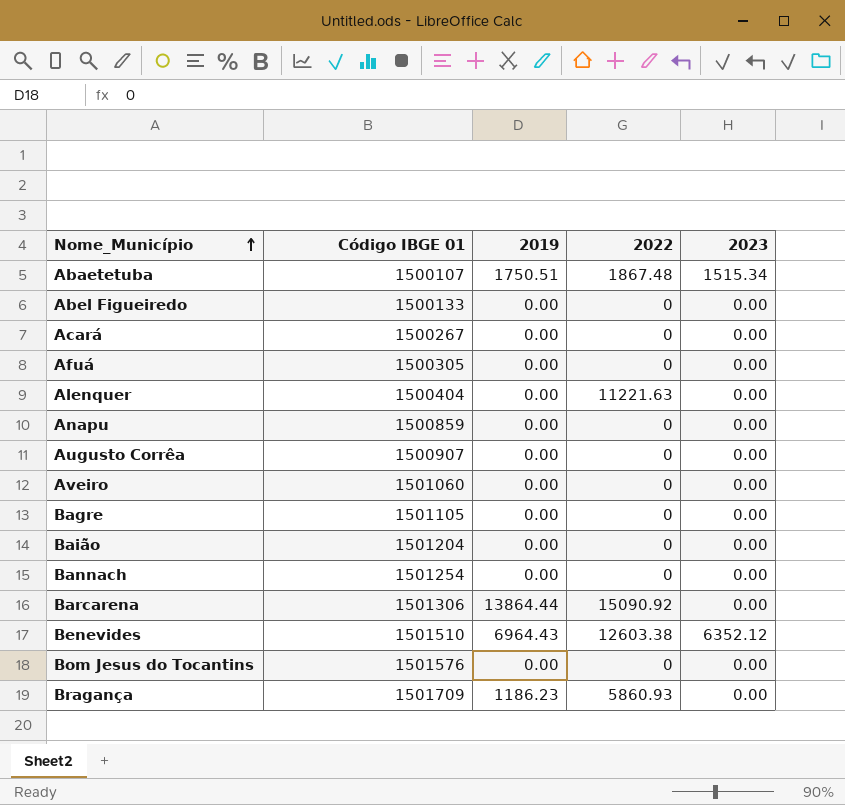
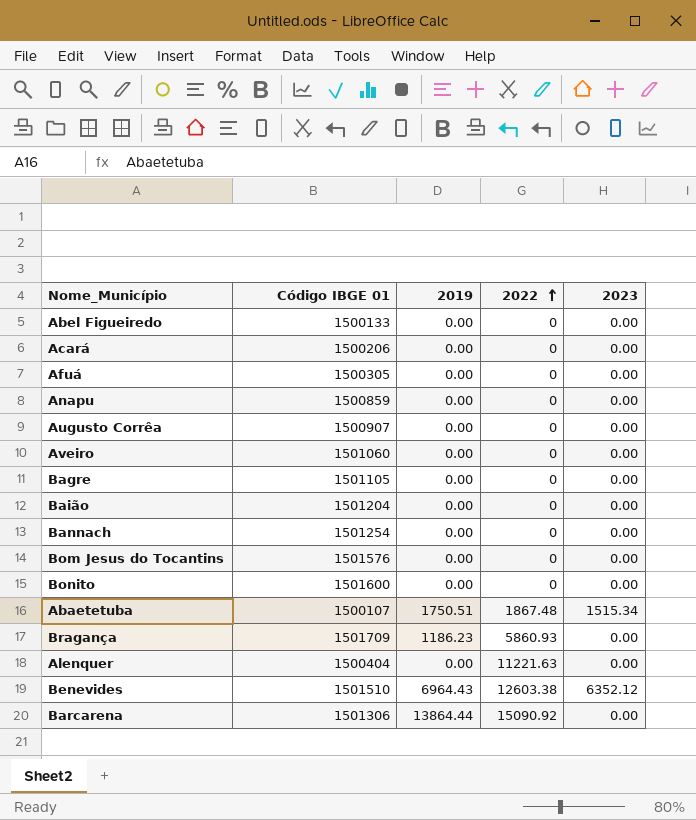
row order: Nome_Município ascending -> 2022 ascending
Acará | Código IBGE 01: 1500267 -> 1500206
row Bonito: none -> 1501600 | 0.00 | 0 | 0.00

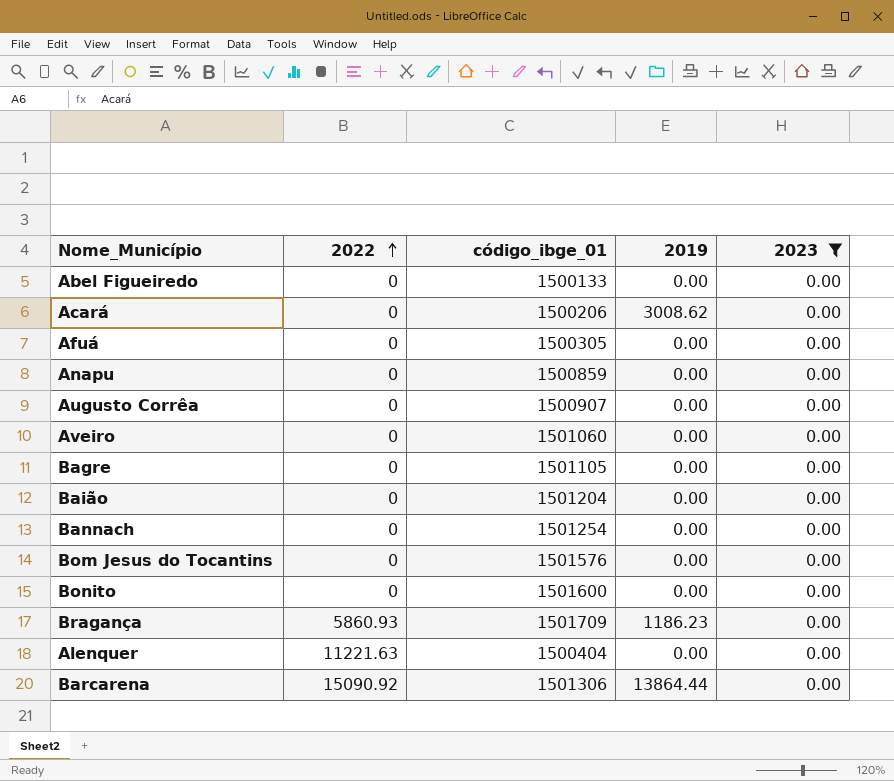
filter: none -> 2023 = 0.00
column 2022 | position: 4 -> 2
column name: Código IBGE 01 -> código_ibge_01
Acará | 2019: 0.00 -> 3008.62

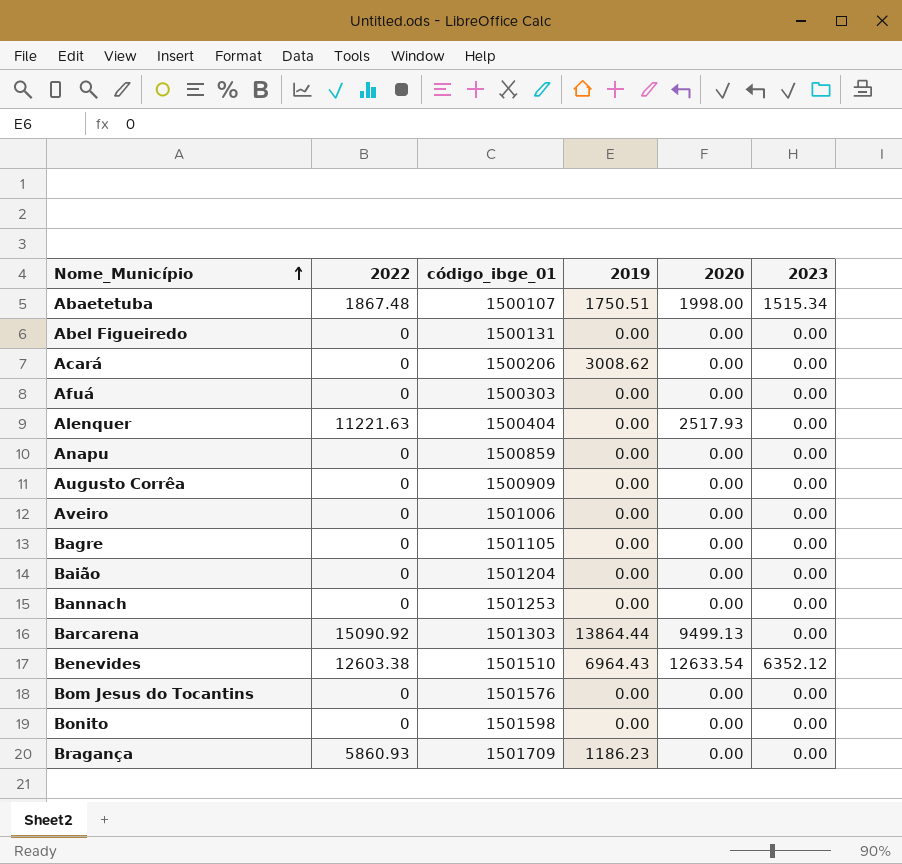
filter: 2023 = 0.00 -> none
row order: 2022 ascending -> Nome_Município ascending
column 2020 | position: none -> 5
Abel Figueiredo | código_ibge_01: 1500133 -> 1500131
Afuá | código_ibge_01: 1500305 -> 1500303
Augusto Corrêa | código_ibge_01: 1500907 -> 1500909
Aveiro | código_ibge_01: 1501060 -> 1501006
Bannach | código_ibge_01: 1501254 -> 1501253
Barcarena | código_ibge_01: 1501306 -> 1501303
Bonito | código_ibge_01: 1501600 -> 1501598

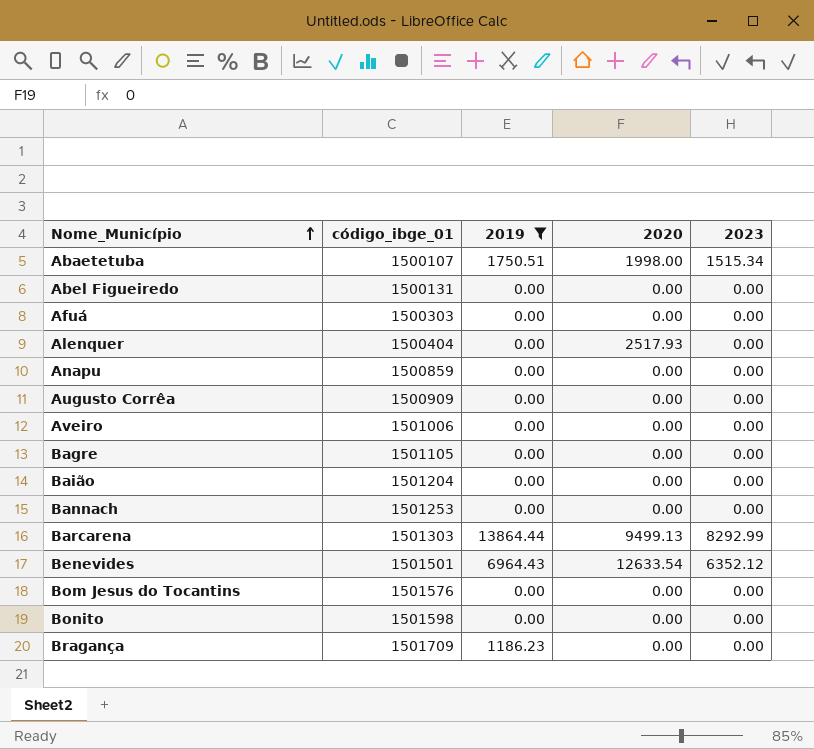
filter: none -> 2019 != 3008.62
column 2022 | position: 2 -> none
Barcarena | 2023: 0.00 -> 8292.99
Benevides | código_ibge_01: 1501510 -> 1501501

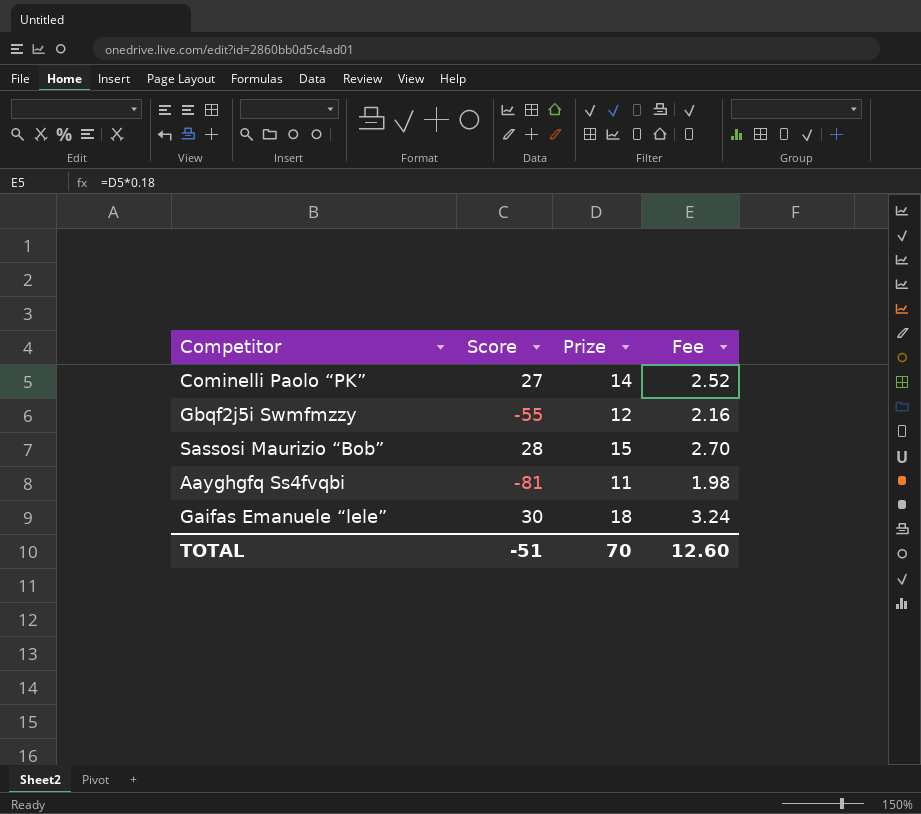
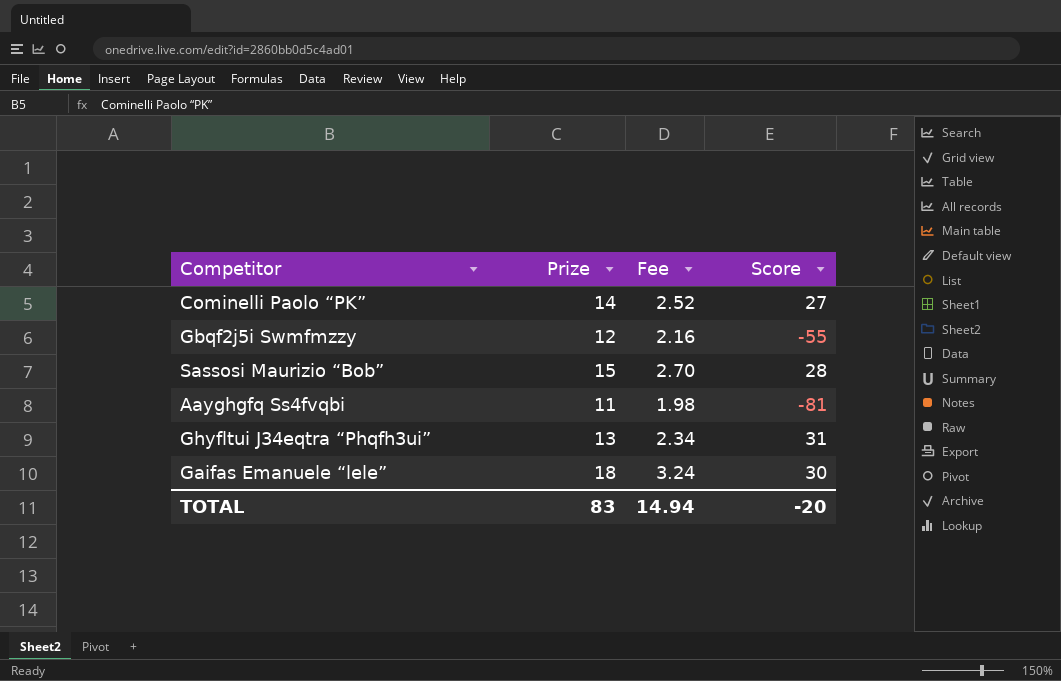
column Score | position: 2 -> 4
row Ghyfltui J34eqtra “Phqfh3ui”: none -> 13 | 2.34 | 31
TOTAL | Prize: 70 -> 83
TOTAL | Fee: 12.60 -> 14.94
TOTAL | Score: -51 -> -20

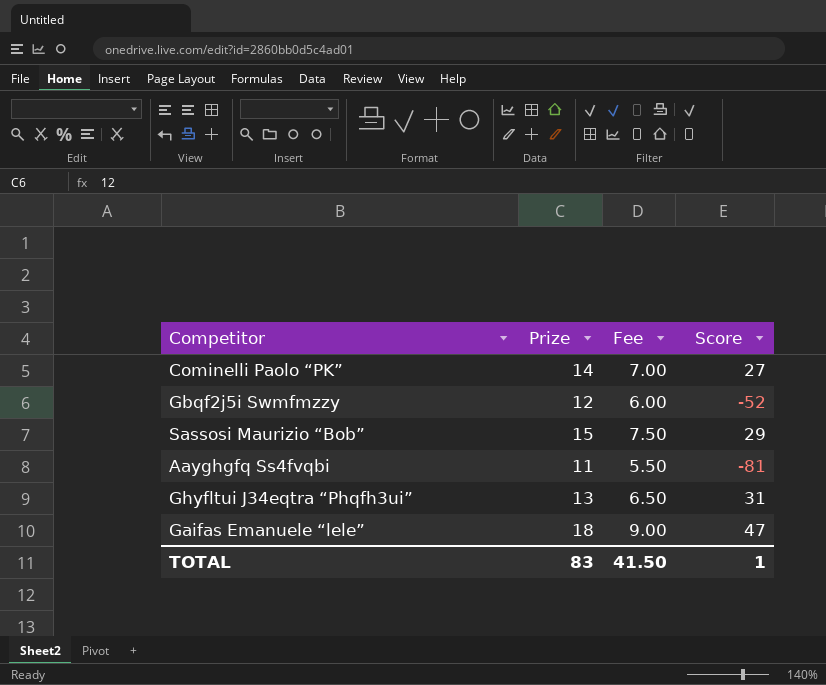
column Fee | formula: [Prize] * 0.18 -> [Prize] * 0.5
Gbqf2j5i Swmfmzzy | Score: -55 -> -52
Sassosi Maurizio “Bob” | Score: 28 -> 29
Gaifas Emanuele “lele” | Score: 30 -> 47
TOTAL | Fee: 14.94 -> 41.50
TOTAL | Score: -20 -> 1

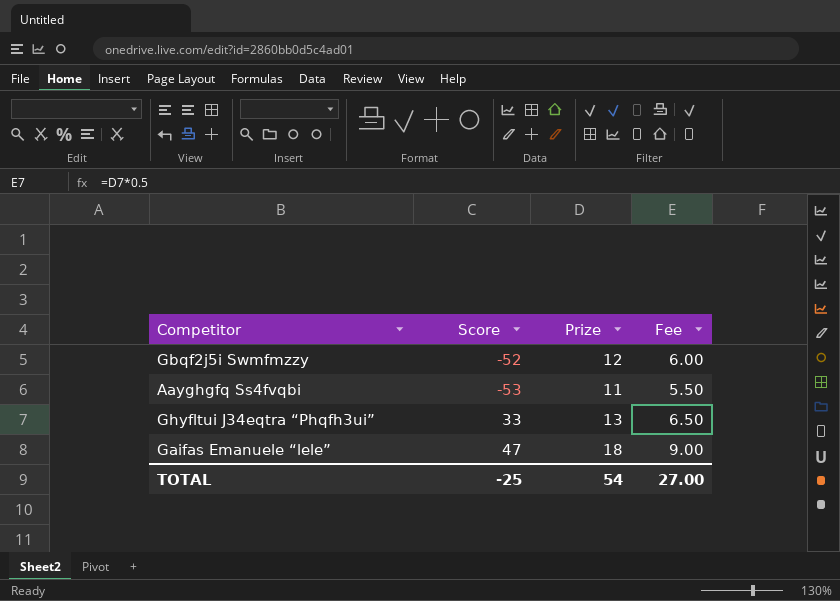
column Score | position: 4 -> 2
row Cominelli Paolo “PK”: 14 | 7.00 | 27 -> none
row Sassosi Maurizio “Bob”: 15 | 7.50 | 29 -> none
Aayghgfq Ss4fvqbi | Score: -81 -> -53
Ghyfltui J34eqtra “Phqfh3ui” | Score: 31 -> 33
TOTAL | Score: 1 -> -25
TOTAL | Prize: 83 -> 54
TOTAL | Fee: 41.50 -> 27.00

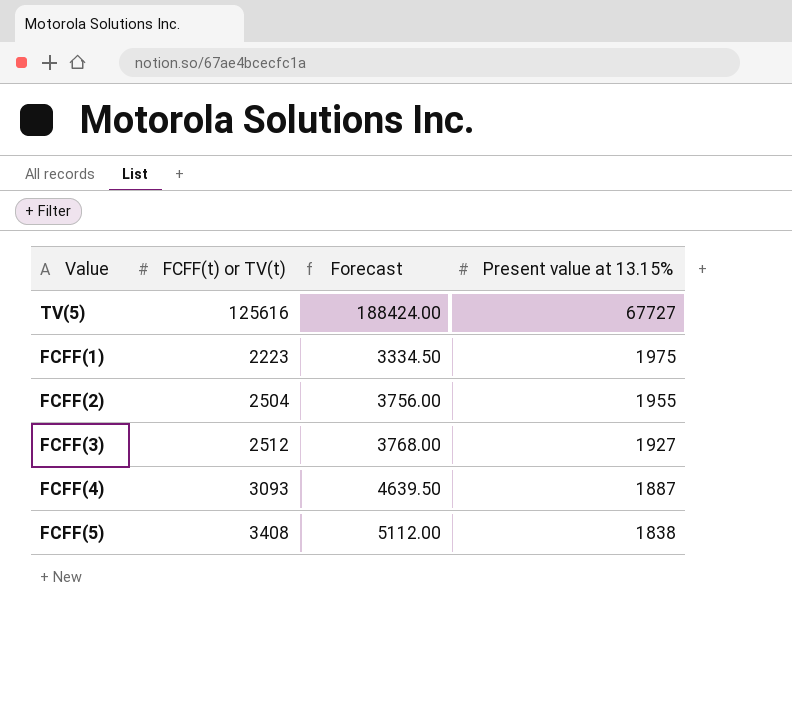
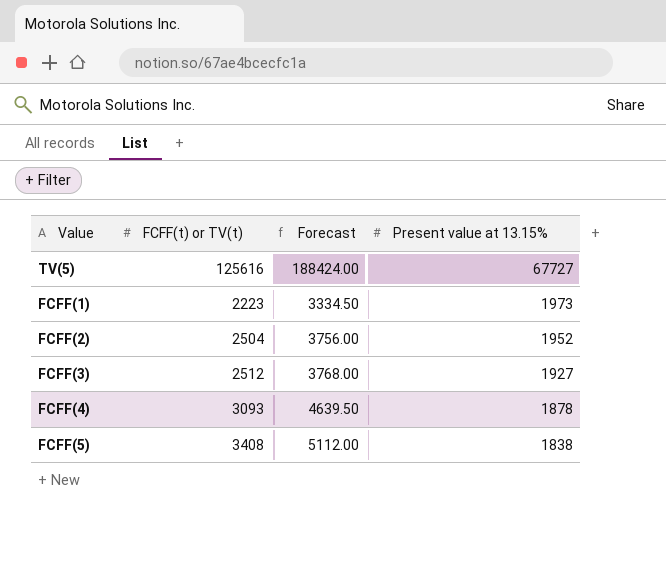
FCFF(1) | Present value at 13.15%: 1975 -> 1973
FCFF(2) | Present value at 13.15%: 1955 -> 1952
FCFF(4) | Present value at 13.15%: 1887 -> 1878

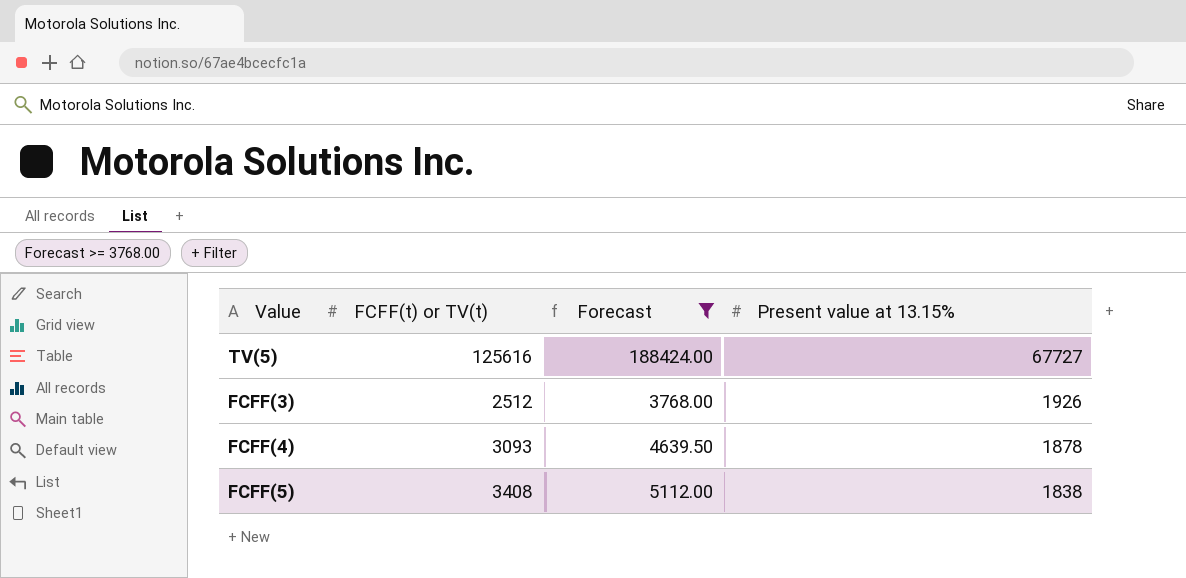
filter: none -> Forecast >= 3768.00
FCFF(3) | Present value at 13.15%: 1927 -> 1926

§ Task requirements
The count of lines in the records above holding the word "FCFF" should be reported as a number, with nothing added.

§ Answer
4